L’idée est toujours la même : protéger pour mieux collecter.

Arnaud Passalacqua
Historien
illustration d'une femme lisant un livre sur un bâtiment

Justement, comment seront exploitées ces archives ? 

Elles apporteront un éclairage supplémentaire sur le projet. On disposera d’une base de données d’archives complémentaires à celles enregistrées par la Société du Grand Paris dans le cadre de ses obligations légales. On explore ainsi la création du Grand Paris Express. À l’origine, deux projets de métro se concurrençaient, celui de l’État et celui de la Région. On avait d’un côté le projet de Christian Blanc, avec peu de gares et des clusters éloignés de Paris. De l’autre, ce qui s’apparente un peu à la ligne 15, proche de Paris. Le Grand Paris Express d’aujourd’hui est une fusion des deux. L’un de nos objectifs est de comprendre ce qui s’est passé, sur la scène et dans les coulisses. Trop souvent, on résume le projet à une carte avec quatre traits bleus pour représenter les lignes. Alors que le Grand Paris Express, c’est bien autre chose ! Grâce à ces archives, on comprend les multiples facettes du projet : tensions politiques au début, relations État-collectivités locales par la suite, innovations dans le pilotage et l’ancrage du projet, travaux souterrains nombreux, etc. Le nouveau métro n’est pas un objet lisse et ça n’était pas le seul choix possible.

Bien sûr, on protège nos témoins pour récolter un maximum d’informations. Ces entretiens sont donc confidentiels. Chacun est libre de choisir de rendre son entretien public ou pas, en totalité ou en partie et en fonction d’un certain délai. C’est une démarche classique pour des archives : rappelons que les archives écrites classiques restent closes pendant 30 ans.

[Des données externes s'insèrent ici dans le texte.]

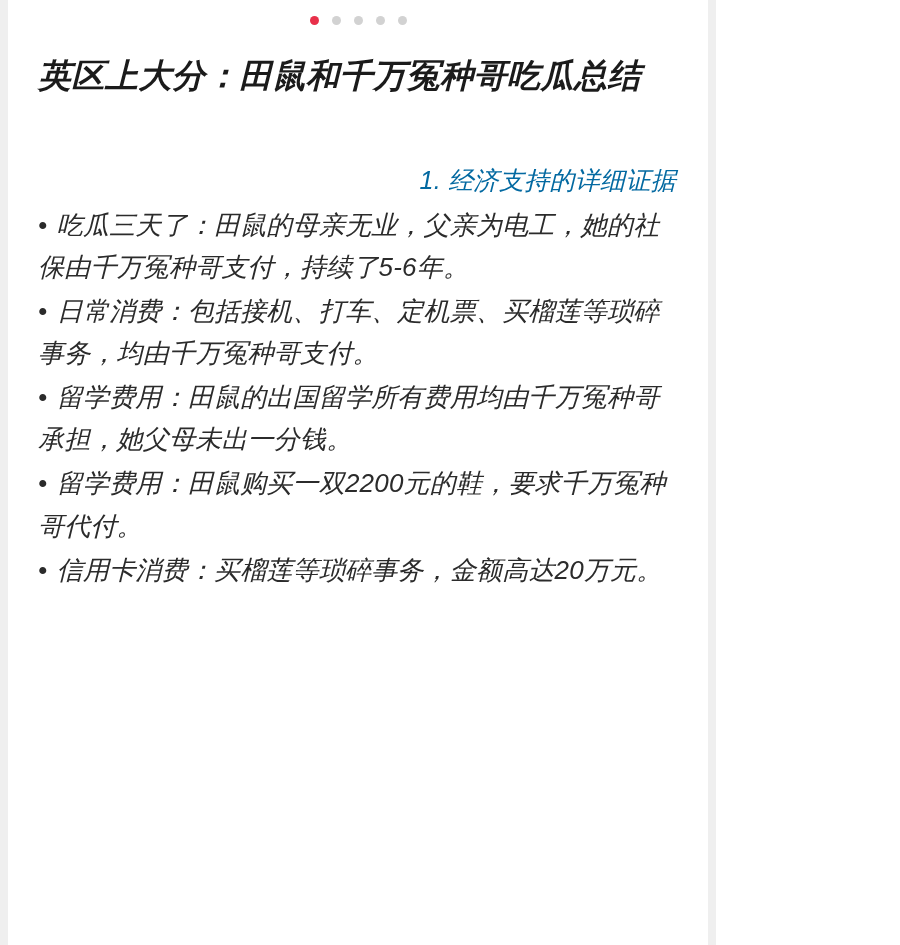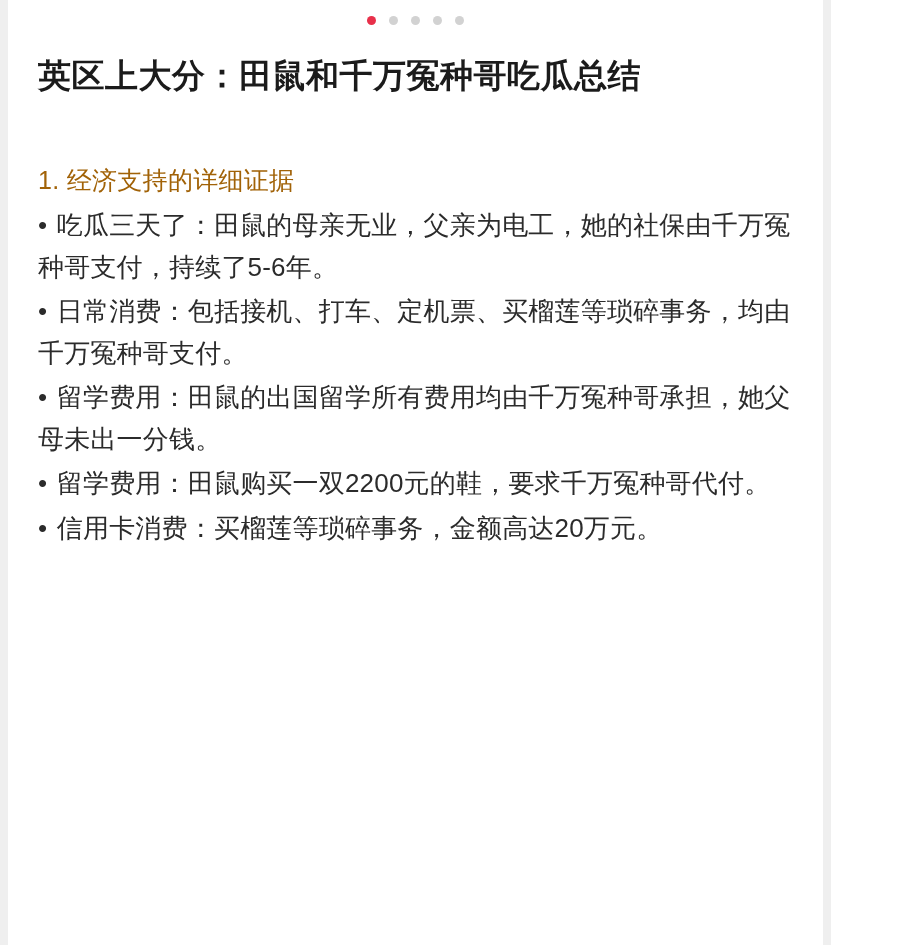--- a/index.html
+++ b/index.html
@@ -16,11 +16,12 @@
     position: relative;
   }
   .page {
-    width: 831px;
+    width: 716px;
     height: 945px;
     background: #ffffff;
     box-sizing: border-box;
     position: relative;
+    font-style: italic;
   }
   
   .edge-left, .edge-right {

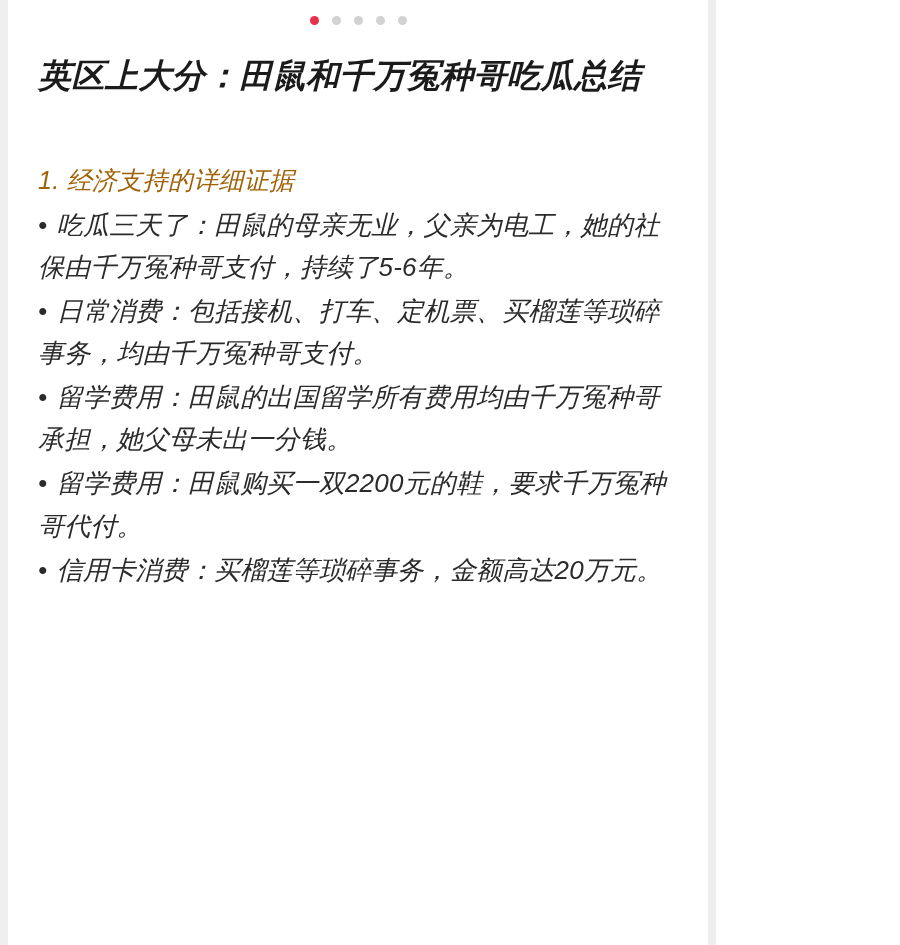--- a/index.html
+++ b/index.html
@@ -83,9 +83,10 @@
   .section-head {
     font-size: 25px;
     line-height: 1.45;
-    color: #a16207;
+    color: #0369a1;
     margin: 0 0 6px 0;
     letter-spacing: 0.3px;
+    text-align: right;
   }
 
   .bullet {

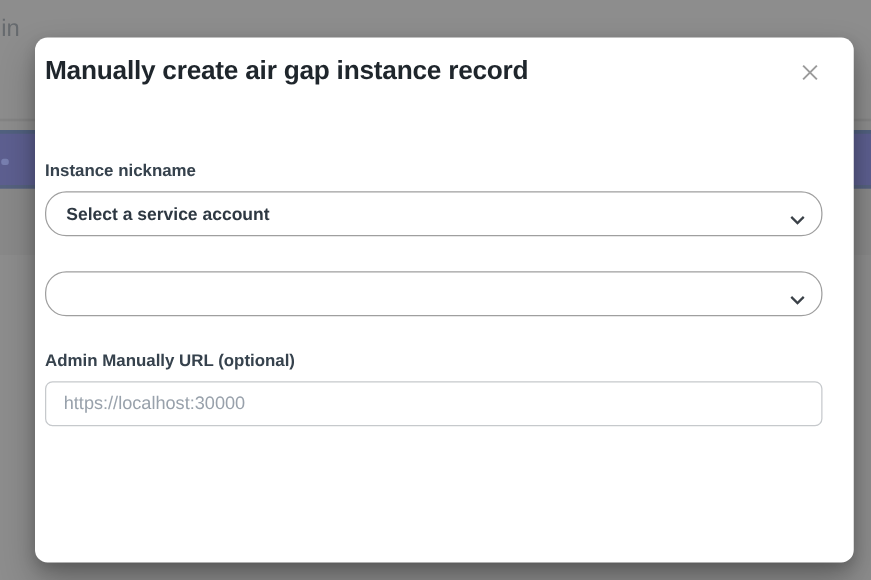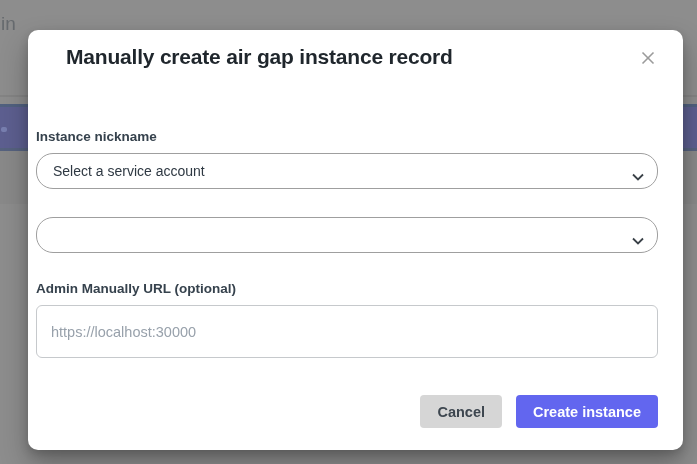--- a/index.html
+++ b/index.html
@@ -36,7 +36,7 @@
     background:#ffffff; border-radius:10px;
     box-shadow:0 14px 28px rgba(0,0,0,.28), 0 4px 10px rgba(0,0,0,.16);
   }
-  .modal-header { position:relative; padding:14px 60px 0 8px;margin-left:30px; }
+  .modal-header { position:relative; padding:14px 60px 0 8px; }
   .modal-title {
     font-size:21px; font-weight:bold; color:#1f262c;
     letter-spacing:-0.2px; line-height:25px;

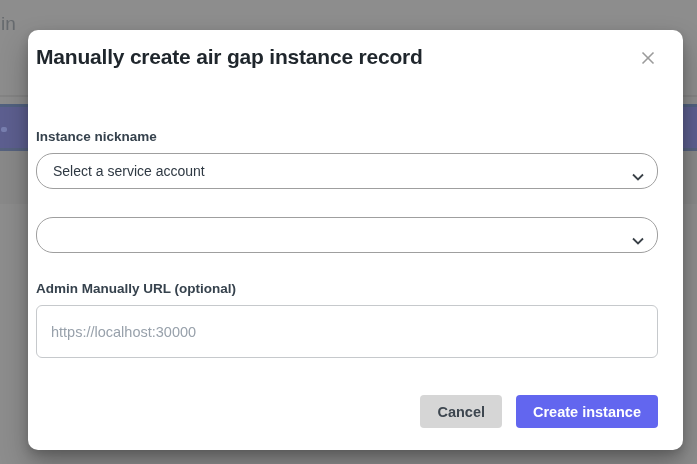--- a/index.html
+++ b/index.html
@@ -64,6 +64,7 @@
     display:flex; align-items:center;
     padding:0 34px 0 16px;
     cursor:pointer;
+    font-weight:bold;
   }
   .select-value { font-size:14px; color:#2e3842; }
   .caret {

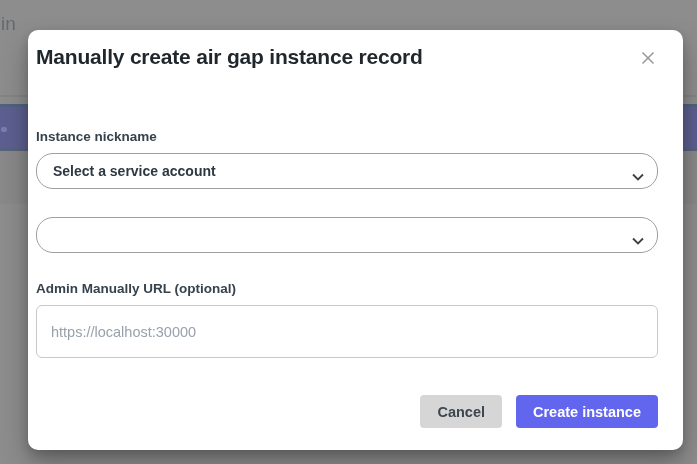--- a/index.html
+++ b/index.html
@@ -73,7 +73,7 @@
   }
   .caret svg { stroke:#3a4148; }
   .text-input {
-    width:100%; height:53px;
+    width:100%; height:36px;
     border:1px solid #c6c9cc; border-radius:6px;
     padding:0 14px; font-size:14.5px; color:#2e3842;
     font-family:"Liberation Sans", sans-serif;

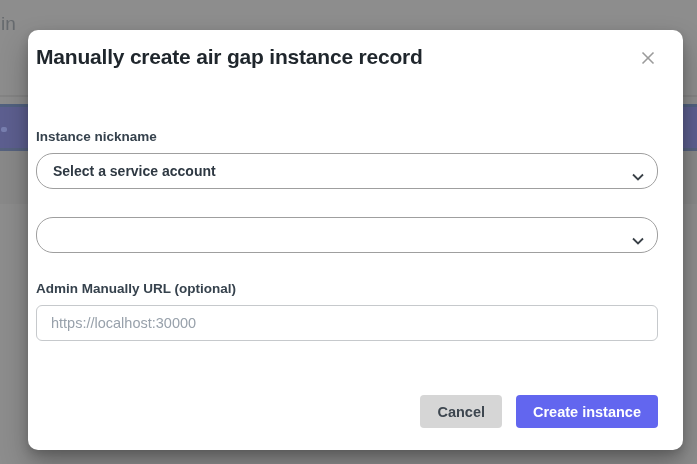--- a/index.html
+++ b/index.html
@@ -151,10 +151,6 @@
 
   </div>
 
-  <div class="modal-footer">
-    <button class="btn btn-cancel">Cancel</button>
-    <button class="btn btn-create" style="background: rgb(98, 102, 239);">Create instance</button>
-  </div>
 
 </div>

Aujourd’hui, seuls les membres du comité histoire ont accès à ces entretiens. Progressivement, des travaux de recherche porteront sur le Grand Paris et des chercheurs et chercheuses voudront accéder au centre de ressources qui sera en ligne, disponible grâce à des identifiants. Tel journaliste voudra écouter l’entretien de tel témoin. Tout dépendra alors des choix faits par le témoin : s’il a voulu que ses propos restent confidentiels, il faudra recourir à une autorisation exceptionnelle. L’idée est toujours la même : protéger pour mieux collecter.